WikimediaDebug
WikimediaDebug is a set of tools for debugging and profiling MediaWiki web requests in a production environment.
You can use WikimediaDebug through the accompanying browser extension, or from the command-line using the X-Wikimedia-Debug
header.
So long as WikimediaDebug is on, all your requests will be handled as a Varnish cache miss.
Browser usage
Install the extension for Firefox or Chrome:
The extension creates a button with the Wikimedia community icon, usually near the upper right corner of the browser window.
To start debugging:
- Go to a Wikimedia site, e.g. https://en.wikipedia.org,
- Click the icon,
- Toggle the "On/Off" switch.
The extension automatically deactives itself after 15 minutes. This makes sure you don't keep generating debug data indefinitely, or unintentionally flood someone else's debugging session with pageviews.
In situations where installing an extension is not feasible (e.g. issues specific to mobile Chrome), you can visit Special:WikimediaDebug to enable debugging via a cookie. This is more limited but gets handled the same way as the header.
Command-line usage
Force Varnish to skip the cache and pass request to the MediaWiki_On_Kubernetes mwdebug release:
$ curl -H 'X-Wikimedia-Debug: backend=k8s-mwdebug' https://meta.wikimedia.org/wiki/Main_Page
Same as above, but profile a request using Tideways and publish the profile to XHGui:
$ curl -H 'X-Wikimedia-Debug: backend=k8s-mwdebug; profile' https://meta.wikimedia.org/wiki/Main_Page
Request a page with MediaWiki configured for read-only mode:
$ curl -H 'X-Wikimedia-Debug: backend=k8s-mwdebug; readonly' https://meta.wikimedia.org/wiki/Main_Page
Options
The following attributes can influence the backend request:
backend=…
: Choose the mwdebug server that Varnish will route your request. It can be set to1
in Beta Cluster where the only backend acts as both appserver and mwdebug server.forceprofile
(Inline profile): Capture a trace profiler and append it to the web response.log
(Verbose logs): Verbosely enable all MediaWiki debug log groups, submitted to Logstash for querying.profile
(XHGui): Record a trace for performance analysis and publish the result to XHGui.readonly
: Read-only mode requests a page from MediaWiki with read-only mode enabled, to simulate how your code behaves when the database is read-only due to replica lag or scheduled maintenance.shorttimeout
: Simulate how your code handles execution timeouts (e.g. from mediawiki/libs/RequestTimeout, T293568). When enabled,$wgRequestTimeLimit
is set to 2s. This option is available via command-line use only.
Available backends
You can simulate how your code behaves in a secondary data center (Multi-DC), by selecting a backend in a DC other than the current primary. You can use either of the datacenters through this list at any time, even if that datacenter is currently inactive or depooled. If you pick a backend in a datacenter that is not currently the primary DC, some actions may be read-only, disabled or slower.

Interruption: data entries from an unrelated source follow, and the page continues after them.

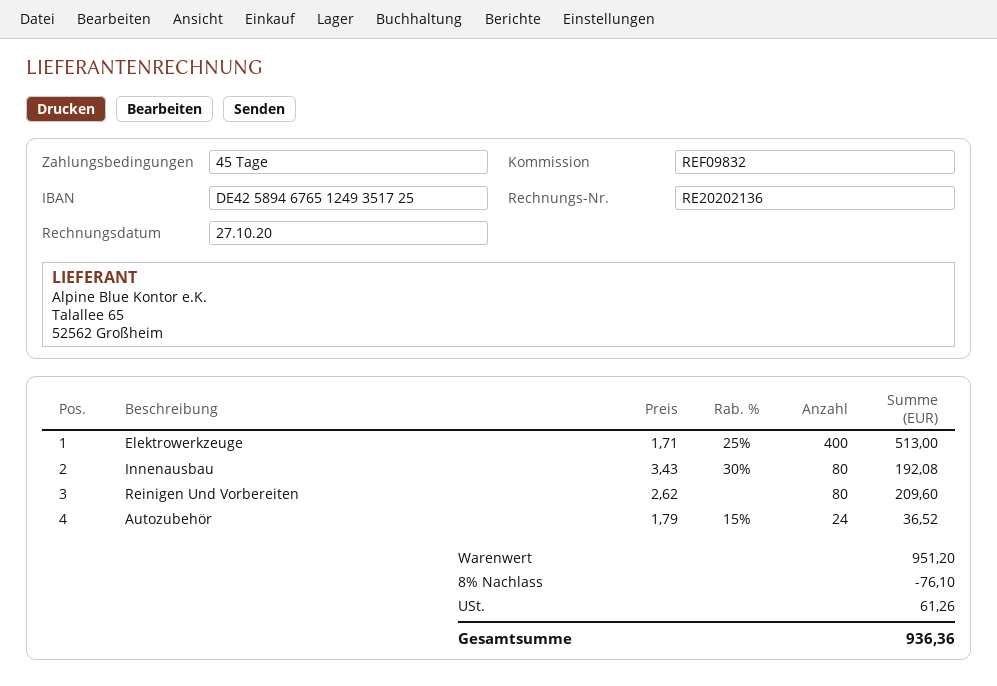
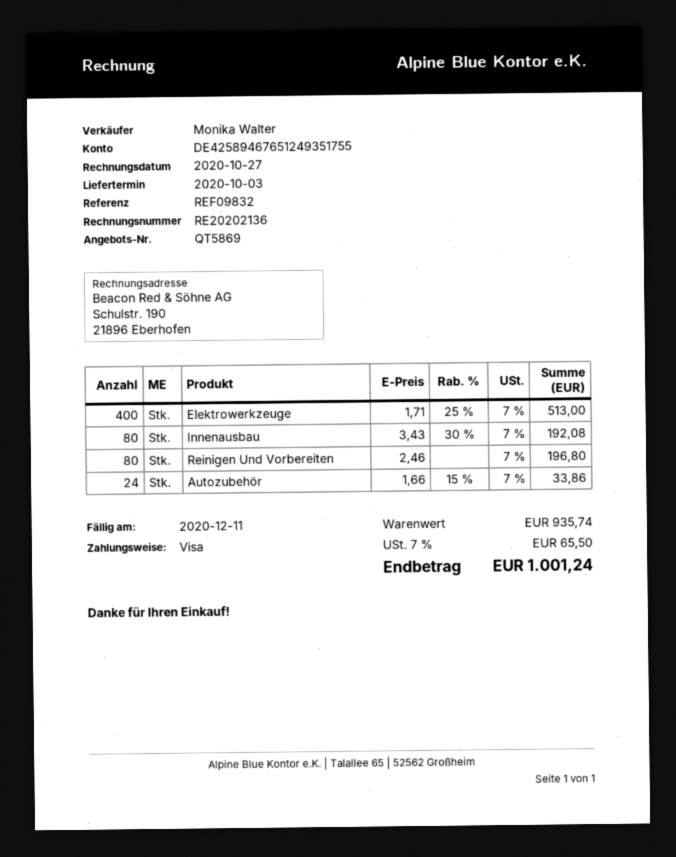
bank account: DE42589467651249351725 -> DE42589467651249351755
Reinigen Und Vorbereiten: 80 x 2.62 = 209.60 -> 80 x 2.46 = 196.80
Autozubehör: 24 x 1.79 - 15% = 36.52 -> 24 x 1.66 - 15% = 33.86
subtotal: 951.20 -> 935.74
discount: 8% = 76.10 -> none
tax: 61.26 -> 65.50
total: 936.36 -> 1001.24

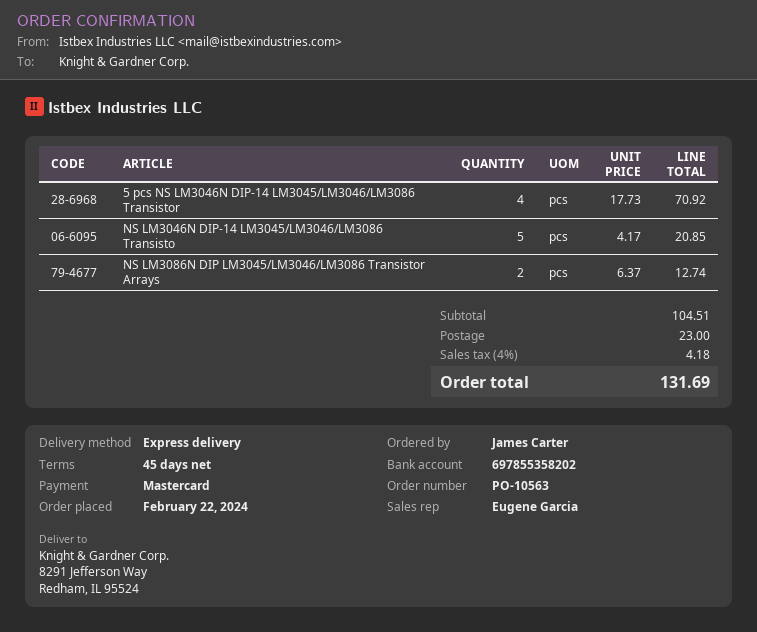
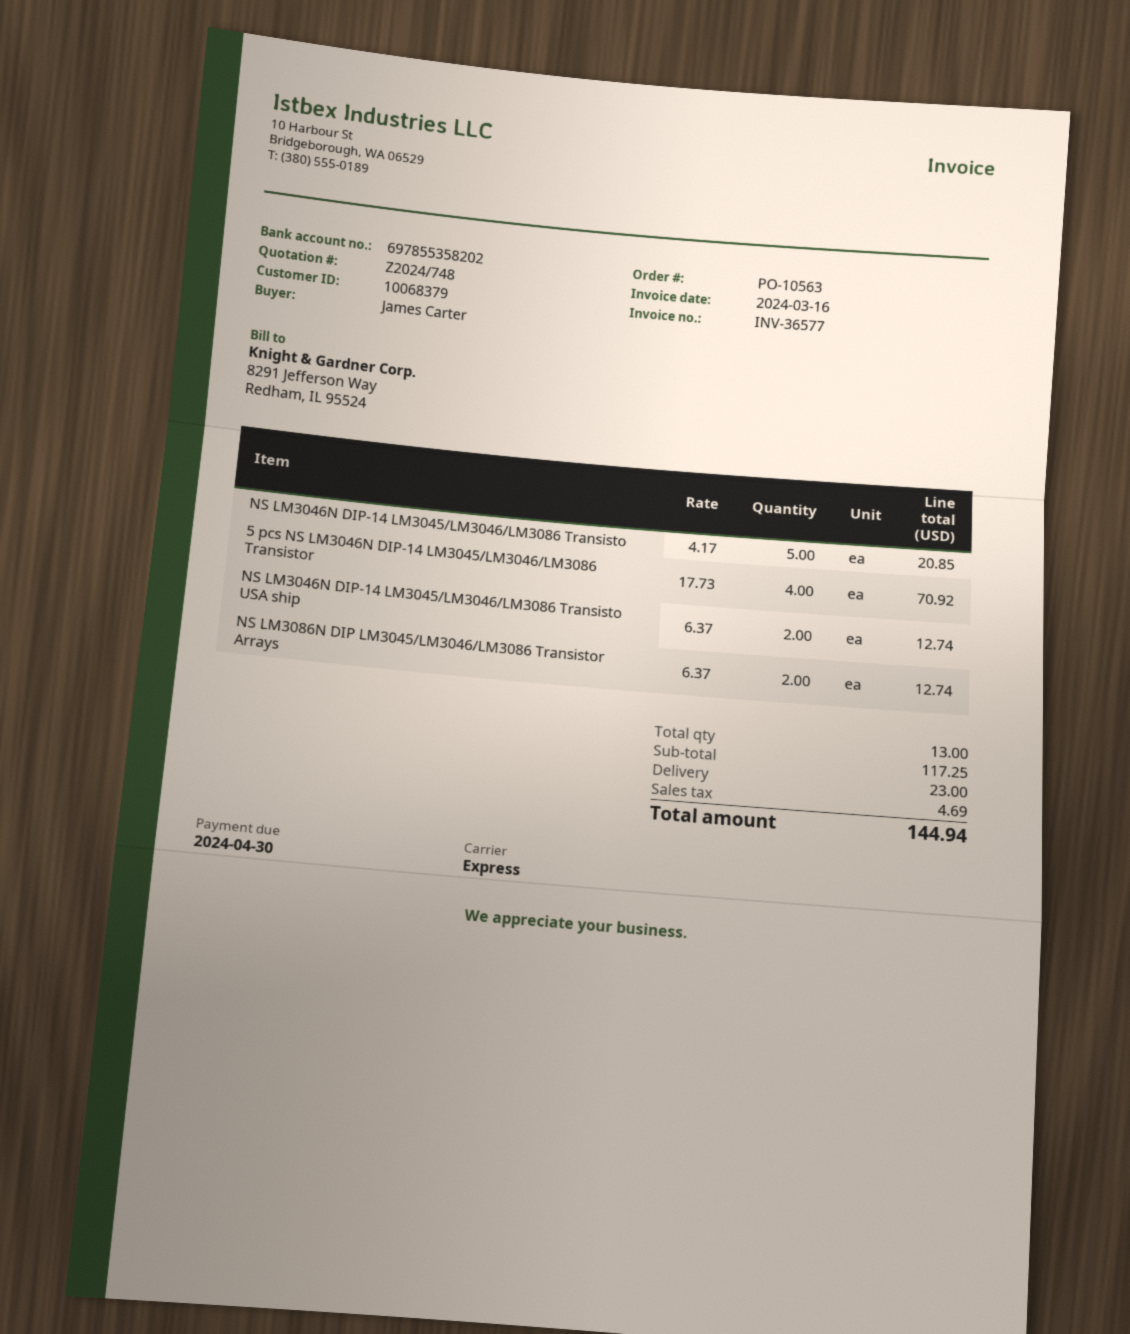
NS LM3046N DIP-14 LM3045/LM3046/LM3086 Transisto USA ship: none -> 2 x 6.37 = 12.74
subtotal: 104.51 -> 117.25
tax: 4.18 -> 4.69
total: 131.69 -> 144.94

The default is now to serve debug requests from a specific MediaWiki installation running on our Kubernetes cluster. As all production traffic is now served by MediaWiki_On_Kubernetes, this should be the primary backend used to test changes.
The following application servers are dedicated to WikimediaDebug use:
- k8s-mwdebug (mw-on-k8s, default).
- 2x mwdebug in Eqiad
- 2x mwdebug in Codfw
- k8s-mwdebug-eqiad (mw-on-k8s, specifically target the eqiad deployment).
- k8s-mwdebug-codfw (mw-on-k8s, specifically target the codfw deployment).
Request profiling
Excimer UI provides detailed and interactive flame graphs on a per-request basis. To use it, enable the "Excimer UI" option (excimer
attribute). This will capture PHP trace logs from the current request (using Excimer), and send them to Excimer UI at performance.wikimedia.org, where the visualisation is powered by Speedscope. Excimer UI launched in May 2023 (T291015).
To try out Speedscope with MediaWiki data, open this example profile.
Speedscope views
The default view is Time Order, this renders calls in chronological order on a timeline from left to right.
The Left Heavy view re-arranges each row such that calls to the same child on the next row are grouped together. For example, if a function A calls functions B and C alternatingly, in Left Heavy view, all the calls from A->B are grouped together. This allows you to clearly identify visually where the majority of time is spent at each level.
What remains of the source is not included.